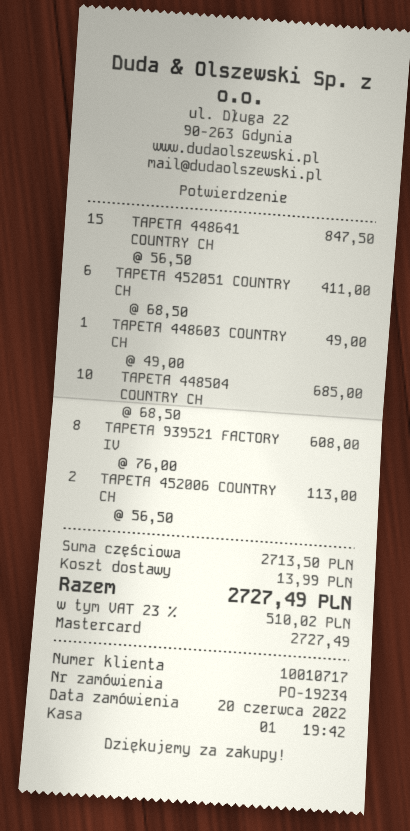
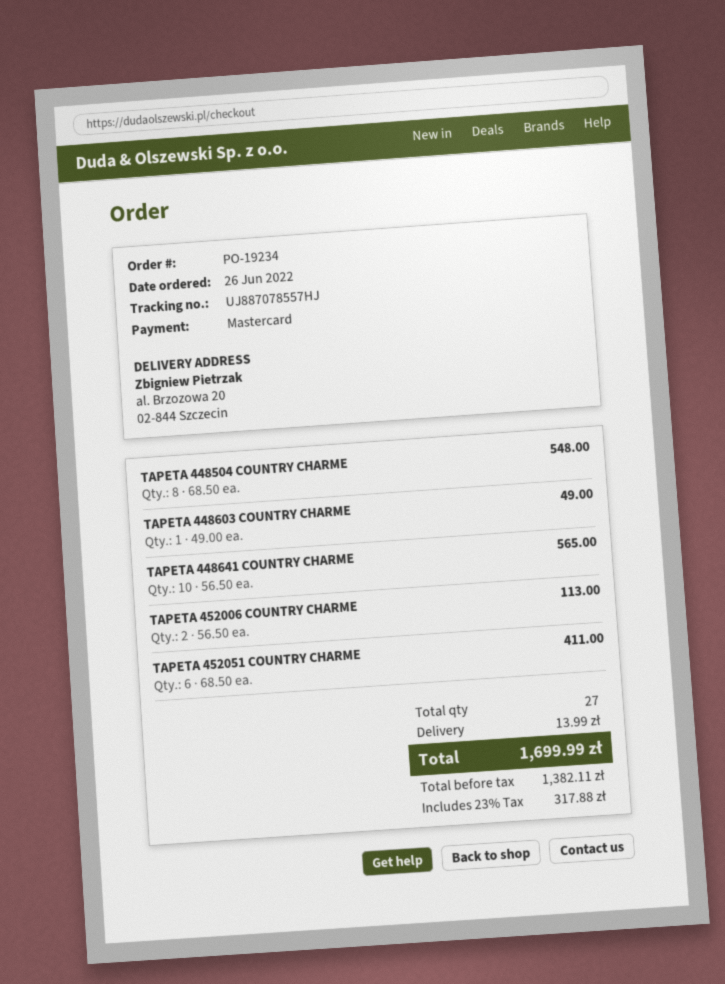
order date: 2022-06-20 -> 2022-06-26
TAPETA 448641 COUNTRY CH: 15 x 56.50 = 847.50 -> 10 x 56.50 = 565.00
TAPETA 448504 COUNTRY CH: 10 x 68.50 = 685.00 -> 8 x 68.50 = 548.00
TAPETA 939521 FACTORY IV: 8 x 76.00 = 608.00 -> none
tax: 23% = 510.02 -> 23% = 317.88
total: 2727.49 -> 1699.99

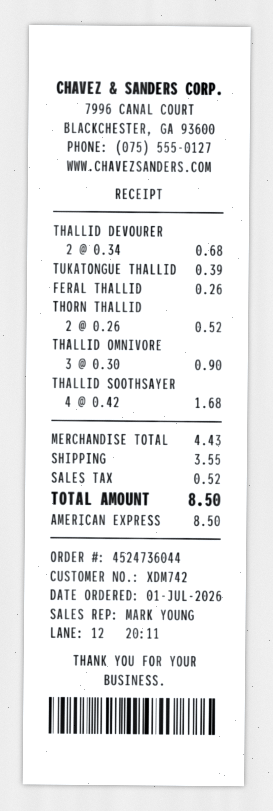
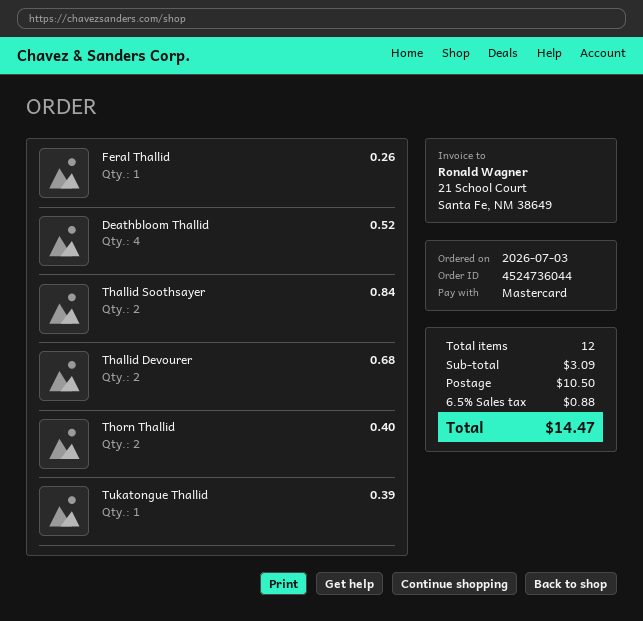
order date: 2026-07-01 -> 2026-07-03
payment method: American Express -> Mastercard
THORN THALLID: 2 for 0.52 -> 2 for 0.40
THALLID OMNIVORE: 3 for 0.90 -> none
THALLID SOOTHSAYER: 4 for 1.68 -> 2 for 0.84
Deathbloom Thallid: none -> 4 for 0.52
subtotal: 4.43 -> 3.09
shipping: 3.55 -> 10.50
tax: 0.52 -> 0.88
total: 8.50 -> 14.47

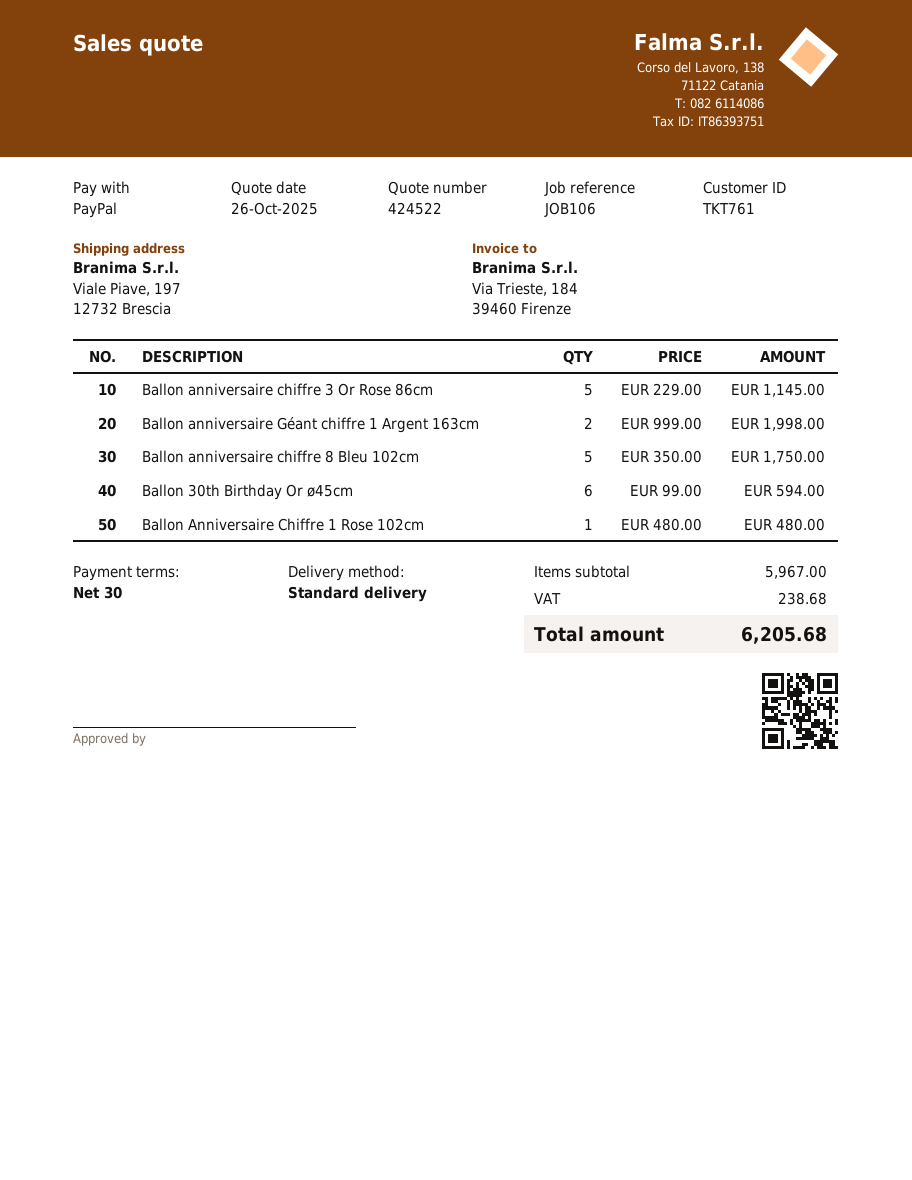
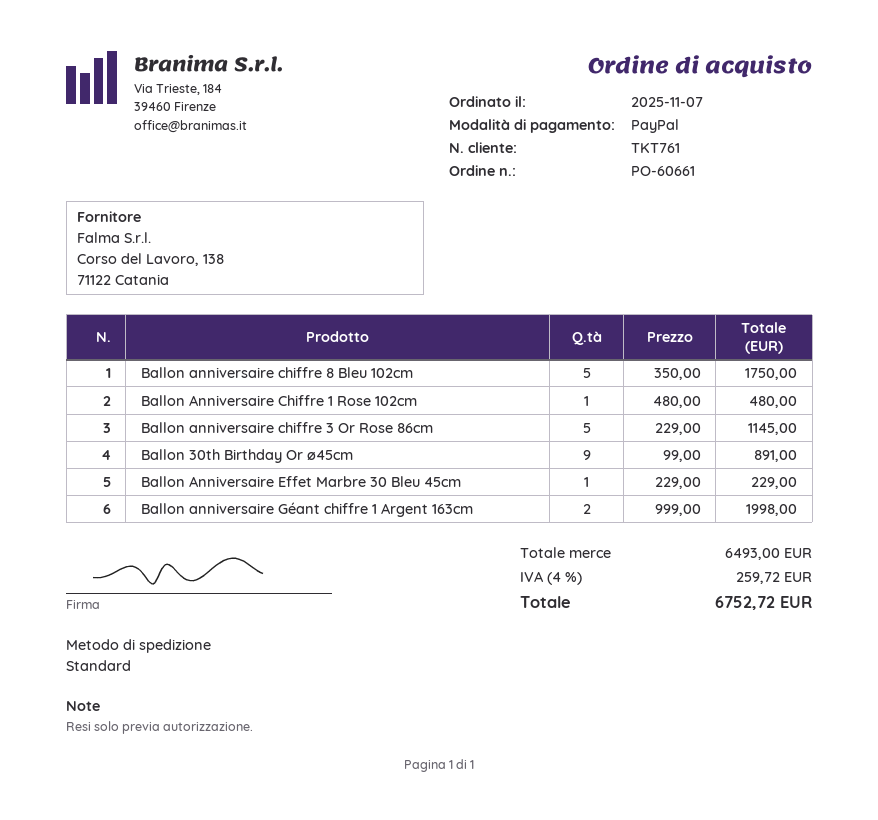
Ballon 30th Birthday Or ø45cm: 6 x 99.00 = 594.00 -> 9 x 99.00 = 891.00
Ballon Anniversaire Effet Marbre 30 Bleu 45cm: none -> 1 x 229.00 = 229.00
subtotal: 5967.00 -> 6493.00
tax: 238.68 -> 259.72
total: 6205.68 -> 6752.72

########

• **Your objective**
Only the lines from the start of the records to the line with "THALLID SOOTHSAYER: 4 for 1.68 -> 2 for 0.84" belong in the copy. Print them exactly, minus pictures.

• **Answer below**
order date: 2022-06-20 -> 2022-06-26
TAPETA 448641 COUNTRY CH: 15 x 56.50 = 847.50 -> 10 x 56.50 = 565.00
TAPETA 448504 COUNTRY CH: 10 x 68.50 = 685.00 -> 8 x 68.50 = 548.00
TAPETA 939521 FACTORY IV: 8 x 76.00 = 608.00 -> none
tax: 23% = 510.02 -> 23% = 317.88
total: 2727.49 -> 1699.99

order date: 2026-07-01 -> 2026-07-03
payment method: American Express -> Mastercard
THORN THALLID: 2 for 0.52 -> 2 for 0.40
THALLID OMNIVORE: 3 for 0.90 -> none
THALLID SOOTHSAYER: 4 for 1.68 -> 2 for 0.84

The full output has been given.